I know this is just research so I'm not spell-checking it :-).  A few things jumped out and mugged my attention though.





> The Marquis d'Hervey de Saint-Denys was probably the first person to demonstrate that it is possible for anyone to learn to dream consciously.



Tibetan yoga, ~ 5th century?





> In the paper, he describes the 8 classifications of dream, including wrong waking-ups (more commonly known today as false awakenings) and demon-dreams. It is in this work that he first uses the term "lucid" to describe those dreams where the dreamer is conscious of them happening. Although many of his conclusions contradict the findings of modern researchers, the paper remains a classic.



"The 8 classifications of dream(s)" implies that we still use the same 8 categories, possibly under different names, but I don't think that's right.  I'd drop the definite article (the word "the").





> Stephen LaBerge 1977 to Present



Don't forget to include Alan Woseley, the English experiments.  These were carried out independently at about the same time LaBerge was doing his initial experiments, though only published later.

----------


## Sugarglider11

Hey, nobody wrote anything in a while, would you guys like to write some of this? Im putting together what the book has allready and I think we at least a small chapter 2, unless that info is what was supposed to be the chapter, I don't know.

----------


## DeliriousDonkey

You guys should try to incorporate some myths and folklore in it.. trace down some tribes that were known to lucid dream or something. Cause lucid dreaming isn't something someone invented.

----------


## sourcejedi

Sorry to sound like an out and out Wikipedian, but we don't have resources lined up for _original_ research, i.e. finding such people and interviewing them :-).
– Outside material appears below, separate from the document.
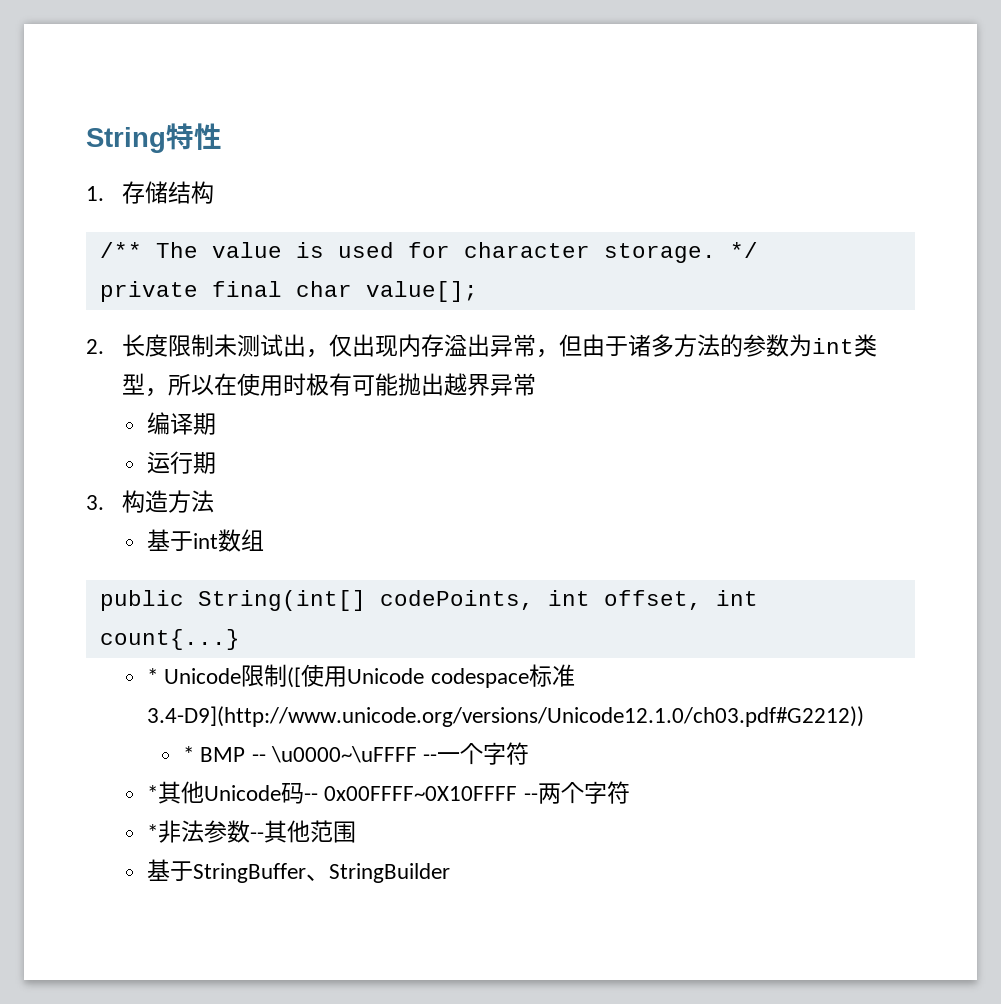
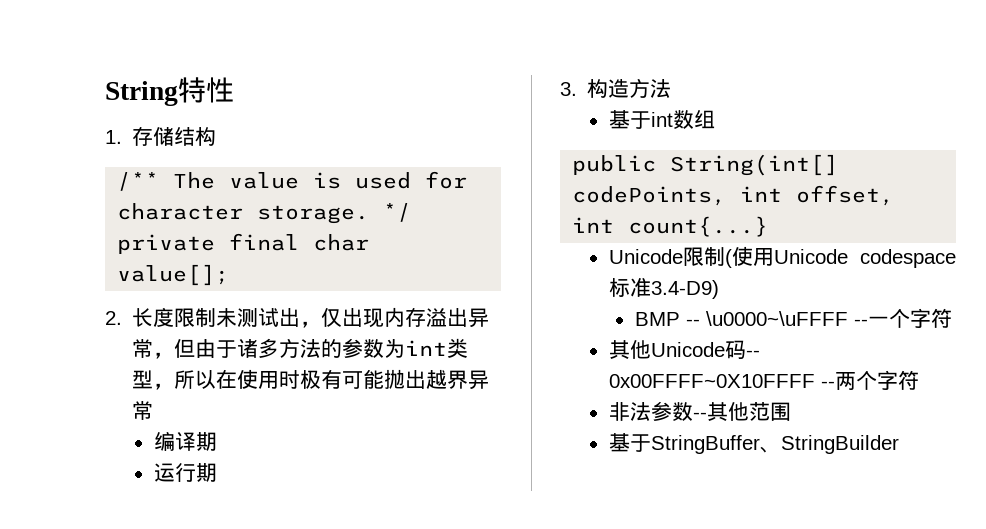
[147,668,159,684] * -> (769, 226) none
[287,667,302,688] ([ -> [724,249,732,268] (
[147,706,865,727] [183,746,195,762] 3.4-D9](http://www.unicode.org/versions/Unicode12.1.0/ch03.pdf#G2212)) // * -> [650,280,719,299] 3.4-D9) //
[147,785,159,801] * -> (952, 318) none
[147,824,159,840] * -> (919, 380) none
My impression of the accounts of lucid dreaming in tribal culture is that they're all very self serving :-(.  The canonical case would be the Senoi, who have a significant dreaming culture, but not of LUCID dreaming - despite the initial accounts.

Now that's not the case with Tibetan Monks.  They're certainly worth a mention.  But from what I've seen, there's a fair amount of effort required to dig out anything concrete.  It's true that e.g. "LaBerge says the monks have being practicing LDs for over a thousand years", but that's not an authoritative source.  I scraped that off a web-page with no indication of where the information actually came from.  It's an appeal to authority, and LaBerge isn't actually an authority when it comes to the history of Tibetan Buddhism :-).
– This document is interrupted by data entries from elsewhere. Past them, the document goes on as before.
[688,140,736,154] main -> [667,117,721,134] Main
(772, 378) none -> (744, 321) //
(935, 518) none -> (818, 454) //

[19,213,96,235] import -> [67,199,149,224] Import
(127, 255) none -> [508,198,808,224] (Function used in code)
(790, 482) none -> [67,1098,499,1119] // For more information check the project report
I definitely agree that we want to show that LDs are something natural though, so people don't go away thinking "lucid dreams were invented in the 1950s by Stephen Laberge"!

Going back to Wikipedia, if you look in the history section there are three more Western historical accounts of LDs.  I suspect they would be easier to trace.  They are also more immediately useful.  The first one (Augustine) goes through some philosophical implications of dreaming and LDs in particular.  The second (Browne) elaborates on the fascination and fun of LDs.  The third (de Saint-Denys) argues that LDs can be taught, and makes more of a considered study of LDs.

To me, that's much more interesting than hearing that the monks of Tibet have been doing this for thousands of years.  The available accounts are more detailed.  I can relate to them better, without having to understand an alien philosophy.  I don't worry so much about how much this is something being taken out of context and hyped up.

I wouldn't be afraid to mention that LaBerge claims to have met the Dalia Lama and impressed him by explaining the NovaDreamer though!  (IIRC that was on a radio show interview I downloaded - I can find the link if you like).

----------


## el dude'arino

wheres can i buy this lucid dreamings book. is it good.

----------


## Jeff777

> wheres can i buy this lucid dreamings book. is it good.



I'm glad you think so!!!  Sadly it has not been finished.  All the work/research is laid out within this forum...waiting for some noble lucid dreaming pioneers to pickup where the last guys left off.  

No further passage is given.